In the information recorded in it, the cloth is an archive, but the
shape, scale, and orientation of the cloth is also a body and references
how the corporeal is archived as well.
Can the removal of the information act as an offering, where I am
digging against the mound of history to imagine a different past, and
therefore a different future? Can the unwoven holes in the work become
not silence but a mouth?
Lost, remain, fracture
Lost,
remain, fracture is a series of clay sculptures made by weaving pieces
on a small floor loom, dipping them in clay slip, forming them as much
as possible given the constraints of the material, and firing them so
that the woven fibers burn out in the kiln. I’m drawn to bothclay and fibers as media that
are situated in culture and history as functional and expressive objects
that, in working with them, connect me to a lineage of makers. Both
media to me also connote my body– in fibers, especially woven cloth, the
material is pliable, soft, able to be a mimetic link to skin, while the
structure of ceramics mirrors bones, even to the point where clay can
be used to help with mending bone. The pieces are arranged in an altar–
one that is like my body, like other bodies, and like the body of the
land.
The inherent aliveness of the pieces is deeply significant in working with them. In the year plus since I started making the first experiments in
what became the Lost, remain, fracture series, I have experimented with a
myriad of ways to arrange the pieces. I have felt that in combining and
recombining the pieces that they have spoken to me, whispering “no” or “yes” in how they live in a
space. They are a tool for exploring Mel Chen’s living/dead animacy
hierarchy, and a site for inviting in magic in the way they speak. The
process of weaving is an inherently animist project of touching and
being touched back.
These pieces exist for me as a portal of connection, drawing invisible
lines between themselves and my body, radiating outward. In the final
installation I arrange them in the living medium of soil, collected from the farm where I work, in an altar.
Inter
Inter is based on the material and poetic exploration of symbiotic colonies of bacteria and yeast (scoby), also known as a pellicle, that form while making a fermented tea, or kombucha. The jelly-like pellicle consists of a combination of cellulose, proteins, and the polymers formed through the growth of bacteria and yeast. I use these pellicles mostly unaltered, but drape them, still wet, over sycamore branches attached to the gallery wall. The scoby dehydrates, changes, and transforms over the course of the exhibition.
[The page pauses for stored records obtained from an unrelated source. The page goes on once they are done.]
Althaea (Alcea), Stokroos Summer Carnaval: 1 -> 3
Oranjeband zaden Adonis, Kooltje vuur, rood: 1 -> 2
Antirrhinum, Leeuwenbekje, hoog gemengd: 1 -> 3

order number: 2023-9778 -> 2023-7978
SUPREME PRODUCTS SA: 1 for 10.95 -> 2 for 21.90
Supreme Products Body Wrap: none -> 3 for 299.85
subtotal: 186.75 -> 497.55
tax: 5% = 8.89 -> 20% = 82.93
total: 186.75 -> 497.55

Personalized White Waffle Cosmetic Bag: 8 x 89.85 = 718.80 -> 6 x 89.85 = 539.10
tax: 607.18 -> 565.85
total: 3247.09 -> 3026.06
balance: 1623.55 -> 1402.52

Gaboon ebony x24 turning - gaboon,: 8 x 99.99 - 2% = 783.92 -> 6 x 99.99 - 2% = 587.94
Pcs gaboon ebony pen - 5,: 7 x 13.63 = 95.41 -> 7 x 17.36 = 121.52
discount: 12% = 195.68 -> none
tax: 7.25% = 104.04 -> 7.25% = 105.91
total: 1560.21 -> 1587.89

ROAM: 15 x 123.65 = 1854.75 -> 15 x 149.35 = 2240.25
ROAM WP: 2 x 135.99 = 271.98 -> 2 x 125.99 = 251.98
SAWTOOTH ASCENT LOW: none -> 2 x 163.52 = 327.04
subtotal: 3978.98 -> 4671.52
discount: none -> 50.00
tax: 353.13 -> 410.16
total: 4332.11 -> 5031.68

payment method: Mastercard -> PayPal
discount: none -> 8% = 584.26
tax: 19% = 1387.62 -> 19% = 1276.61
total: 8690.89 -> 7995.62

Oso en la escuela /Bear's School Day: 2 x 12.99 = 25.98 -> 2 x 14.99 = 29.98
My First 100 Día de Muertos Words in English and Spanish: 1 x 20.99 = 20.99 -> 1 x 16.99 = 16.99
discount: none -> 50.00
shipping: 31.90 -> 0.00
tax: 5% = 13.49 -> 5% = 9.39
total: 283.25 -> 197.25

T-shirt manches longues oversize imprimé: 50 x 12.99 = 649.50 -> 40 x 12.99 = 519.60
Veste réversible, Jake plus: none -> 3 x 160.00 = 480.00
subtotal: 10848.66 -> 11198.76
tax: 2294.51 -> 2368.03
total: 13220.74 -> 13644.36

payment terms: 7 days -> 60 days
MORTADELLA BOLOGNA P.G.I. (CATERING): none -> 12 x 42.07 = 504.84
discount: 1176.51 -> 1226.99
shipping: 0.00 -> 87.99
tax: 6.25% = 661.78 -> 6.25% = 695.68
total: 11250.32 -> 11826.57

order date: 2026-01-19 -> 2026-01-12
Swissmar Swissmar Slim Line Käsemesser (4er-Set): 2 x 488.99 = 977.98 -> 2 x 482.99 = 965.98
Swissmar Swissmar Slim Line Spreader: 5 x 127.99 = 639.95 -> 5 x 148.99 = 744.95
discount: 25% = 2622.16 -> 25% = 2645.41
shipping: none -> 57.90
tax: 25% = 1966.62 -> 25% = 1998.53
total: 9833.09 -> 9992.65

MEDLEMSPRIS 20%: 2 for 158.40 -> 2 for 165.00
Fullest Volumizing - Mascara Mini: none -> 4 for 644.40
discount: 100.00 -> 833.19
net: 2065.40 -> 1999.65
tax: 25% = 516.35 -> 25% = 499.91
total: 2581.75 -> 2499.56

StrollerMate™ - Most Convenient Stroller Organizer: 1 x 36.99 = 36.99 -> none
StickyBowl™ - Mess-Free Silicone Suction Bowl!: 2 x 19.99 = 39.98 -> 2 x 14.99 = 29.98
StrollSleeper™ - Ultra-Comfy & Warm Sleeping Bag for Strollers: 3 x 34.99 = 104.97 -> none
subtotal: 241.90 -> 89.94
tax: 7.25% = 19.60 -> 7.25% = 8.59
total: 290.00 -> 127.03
The dried SCOBYs function as my body at various levels. First, and most direct, the pale pinkish color of the pellicle is a mimetic approximation of my white bodied skin. Second, the cultures are all grown from the mother culture that I use to make Kombucha that I drink at home.
The microbiome that makes up the dried scobys, then, is related to my own microbiome, and is therefore related to me. Third, there is the inherent relationship built through the maintenance of a vat of Kombucha.
Fourth, there is the proximity to skin. In the accompanying video piece, New Body, I filmed myself drying a sheet of SCOBY across my chest and shoulders, gesturing at an attempt toward letting it become a new skin, or trying to grow new skin. The embodied exploration is directly related to gender and transition while at the same time the whiteness
that mediates it. As I explore learning what embodiment means as I am transitioning, I bump against the edges of what is possible. In experimenting with growing a new skin, I am playing with immediate transition, as well as modular, wearable, adjustable, removable. If the skin is not exactly mapped onto human gender, it can also relate to my interest in undermining hierarchies of being. At the same time, the pink squishy
pellicle foregrounds the whiteness of my skin, the way that gender is always racialized.